新しい資本主義論争と岸田政権の行方

岸田総理の公約のど真ん中に新しい資本主義の構築があります。この主張をめぐる論争が盛んです。

岸田総理としては論争の種になるだけでもプラスに左右していると考えていると思います。

争論になるたびに自らの公約が取り上げられるのですから政治的に見れば参院選を前に悪いことはありません。

今週25日衆議院の予算委員会で国民民主党の前原誠司さんが新しい資本主義を追及してました。

絵に描いた餅を言っているだけで逃げですよ、具体的なものもなくやるやる詐欺ですよとまで述べてました。

笑ってしまうのは政治は結果責任と断言してました。論戦を聞いていて不愉快になりました。

前原さんは民主党政権の国土交通大臣時代華麗なスローガンを掲げました。「コンクリートから人へ」です。

八ッ場ダムが象徴でした。建設中止を打ち出しましたがその後民主党政権の崩壊で建設再開となりました。

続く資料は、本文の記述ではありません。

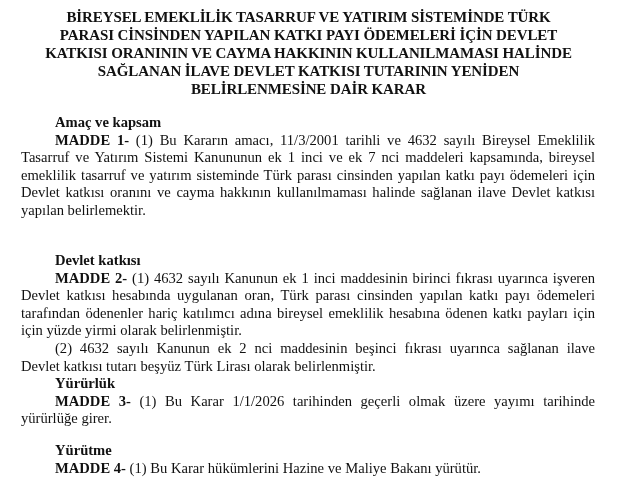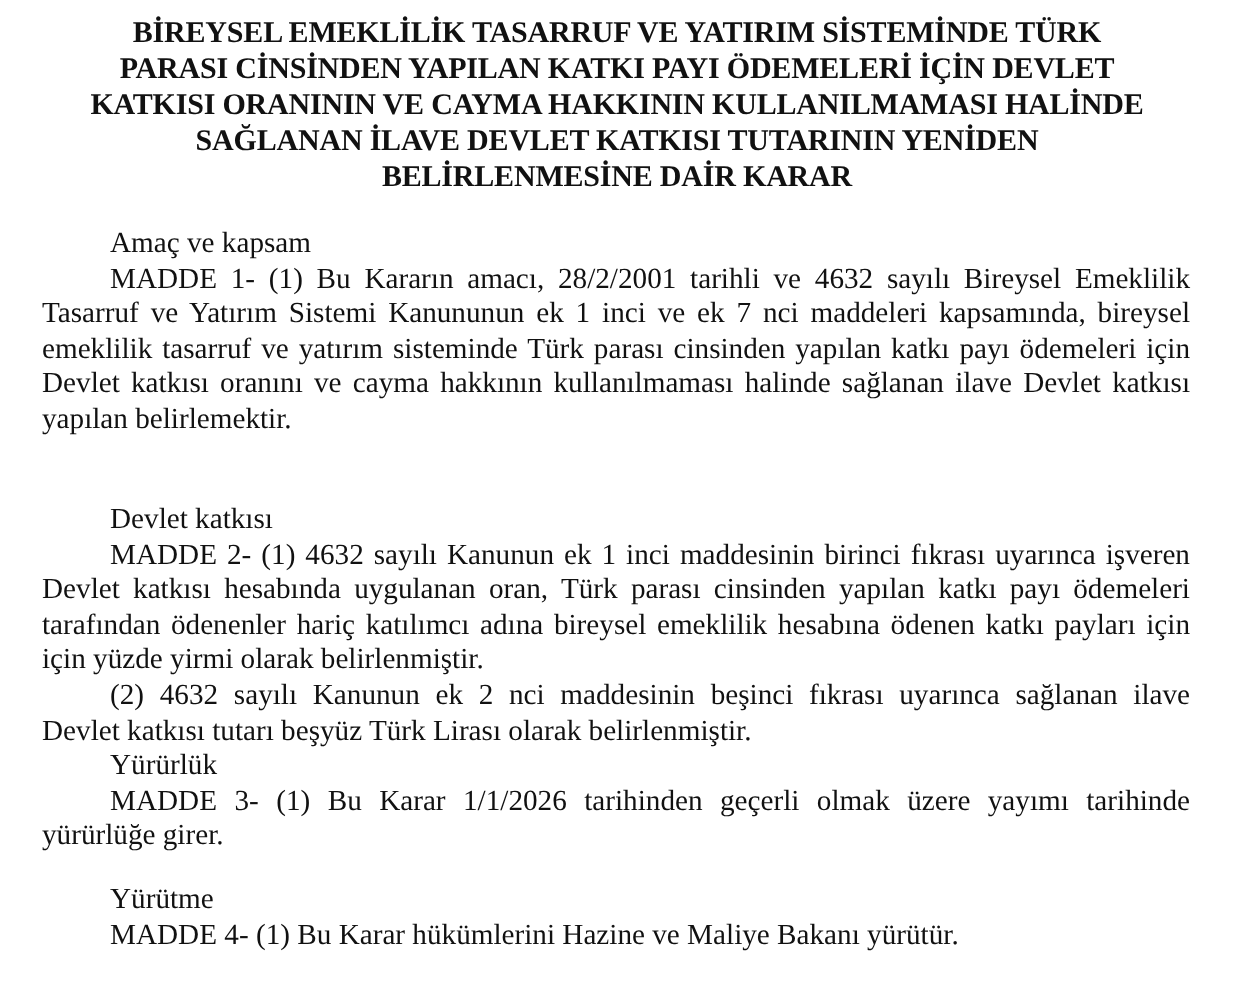--- a/index.html
+++ b/index.html
@@ -9,7 +9,7 @@
            font-weight:bold; font-size:15px; line-height:18px; letter-spacing:-0.1px; }
   .title div { white-space:nowrap; }
   .body { position:absolute; left:21px; width:574px; font-size:14.6px; line-height:17.6px; }
-  .heading { font-weight:normal; padding-left:34px; }
+  .heading { font-weight:bold; padding-left:34px; }
   .jl { text-align:justify; text-align-last:justify; }
   .mad { font-weight:normal; }
 </style>

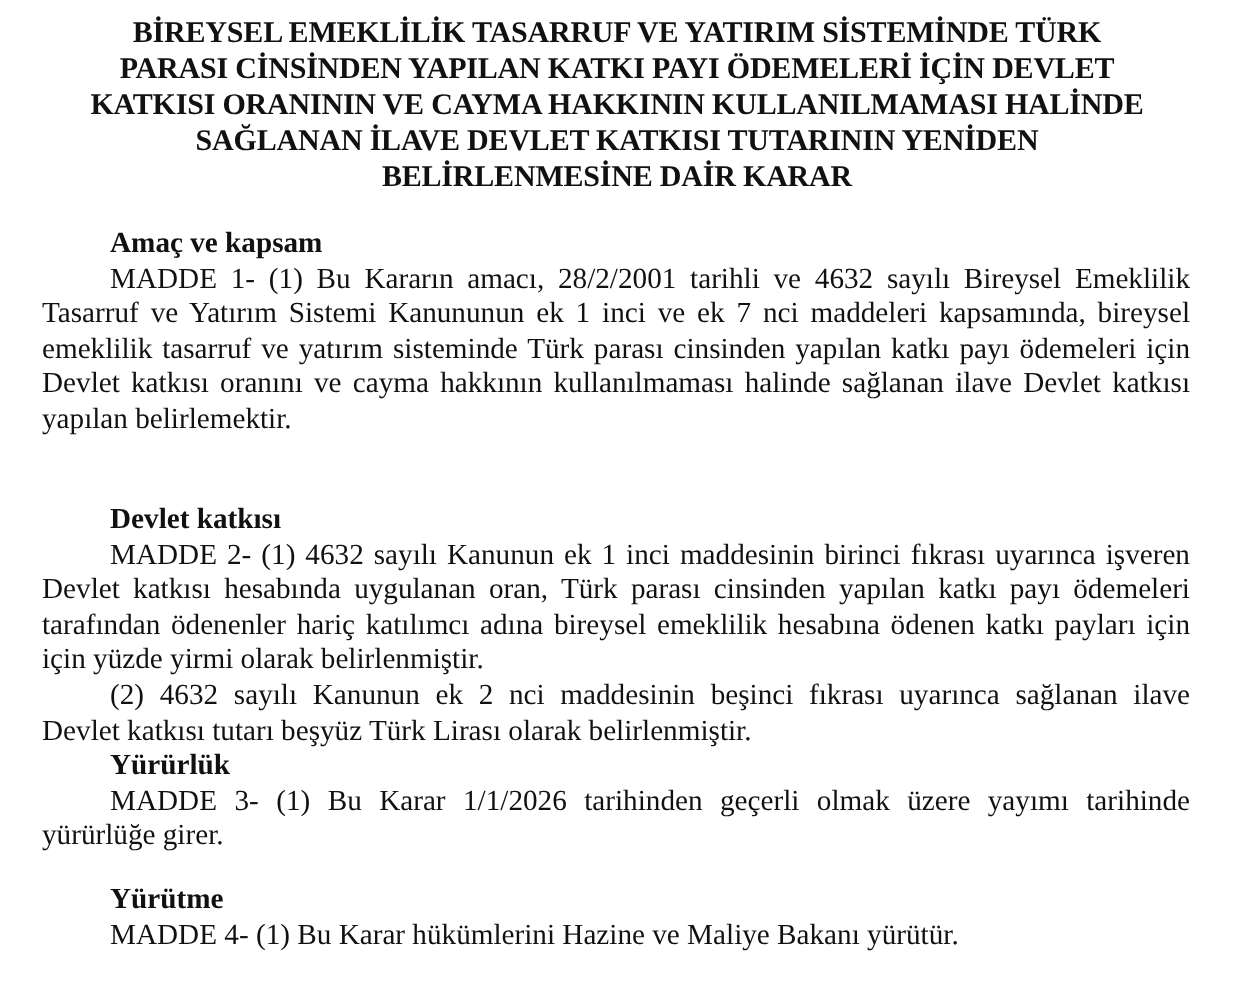--- a/index.html
+++ b/index.html
@@ -11,7 +11,7 @@
   .body { position:absolute; left:21px; width:574px; font-size:14.6px; line-height:17.6px; }
   .heading { font-weight:bold; padding-left:34px; }
   .jl { text-align:justify; text-align-last:justify; }
-  .mad { font-weight:normal; }
+  .mad { font-weight:bold; }
 </style>
 </head>
 <body>

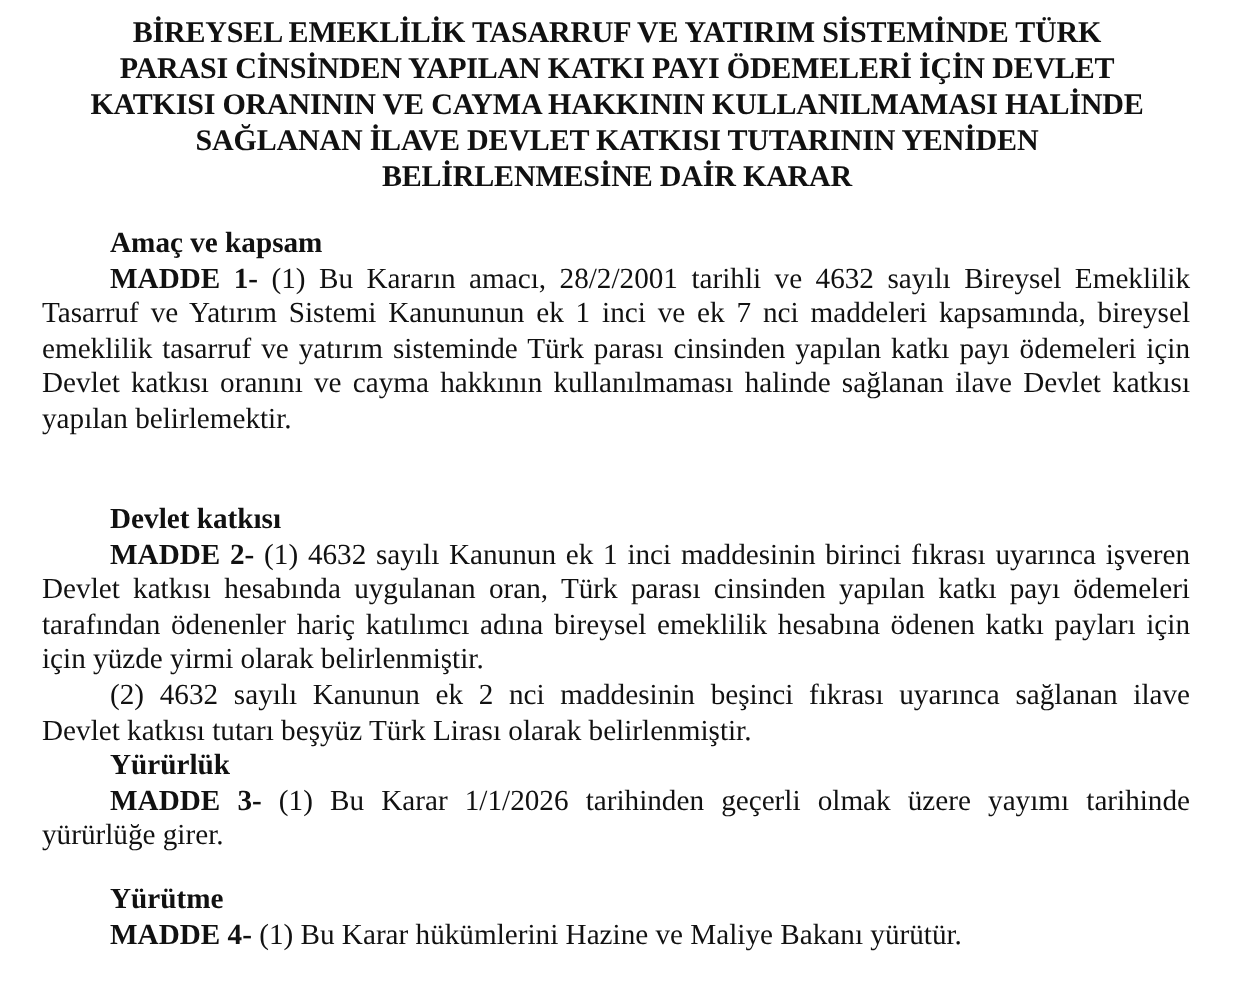--- a/index.html
+++ b/index.html
@@ -26,7 +26,7 @@
 
 <div class="body" style="top:114px;">
   <div class="heading">Amaç ve kapsam</div>
-  <div class="jl" style="padding-left:34px;"><span class="mad">MADDE 1-</span><span> (1) Bu Kararın amacı, 28/2/2001 tarihli ve 4632 sayılı Bireysel Emeklilik</span></div>
+  <div class="jl" style="padding-left:34px;"><span class="mad">MADDE 1-</span><span> (1) Bu Kararın amacı, 11/3/2001 tarihli ve 4632 sayılı Bireysel Emeklilik</span></div>
   <div class="jl">Tasarruf ve Yatırım Sistemi Kanununun ek 1 inci ve ek 7 nci maddeleri kapsamında, bireysel</div>
   <div class="jl">emeklilik tasarruf ve yatırım sisteminde Türk parası cinsinden yapılan katkı payı ödemeleri için</div>
   <div class="jl">Devlet katkısı oranını ve cayma hakkının kullanılmaması halinde sağlanan ilave Devlet katkısı</div>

前原さんこそ口さきの政治家でした。「口だけ番長」と新聞に書かれたこともありました。

前原さんの質問を素直な気持ちでは聞けませんでした。過去への衒いは全くありません。

民主党政権時代はどうだったと嫌味のひとつでも言いたくなります。丁寧に答弁する岸田総理に驚きました。

新自由主義は経済活力を挙げたメリットはあるものの格差を助長したデメリットがあります。

この経済のありようを修正して成長の果実を分配し新しい経済の循環を創り出そうというのです。

言葉は美しいですが実際にどう実現するのかが輪郭すら見えないと言われればその通りです。

給料を上げること、岸田政権はこの一点に集中しているように見えます。国民民主党の衆院選の公約と一緒です。

経緯はともあれ国民は実現すれば歓迎です。今年の春闘は新しい資本主義の成否を握る第一歩だと思います。

賃上げに一定の成果を出せば岸田政権への支持は高まり参議院選挙勝利へと続くと思います。

例年の労使間における春闘ではなく岸田政権の差木曳がどうなるかを図る試金石の春闘だと思います。

参院選で勝利を得たならば岸田政権は2024年9月までの任期中の政権維持を約束されたと同じです。

政権基盤が安定すれば懸案となっている金融資産課税や所得税制で格差是正の具体策を打ち出せます。

デジタル庁の活動の本格化に伴いデジタル田園都市国家構想も徐々に具体性を帯びてくると思います。

新しい資本主義は漸進的に進むものだと思います。岸田政権はその端緒を示す点においては光が見え始めました。

前原さんの国民民主党は安定化しつつある岸田政権との距離感をどうするか立ち位置が問われることになります。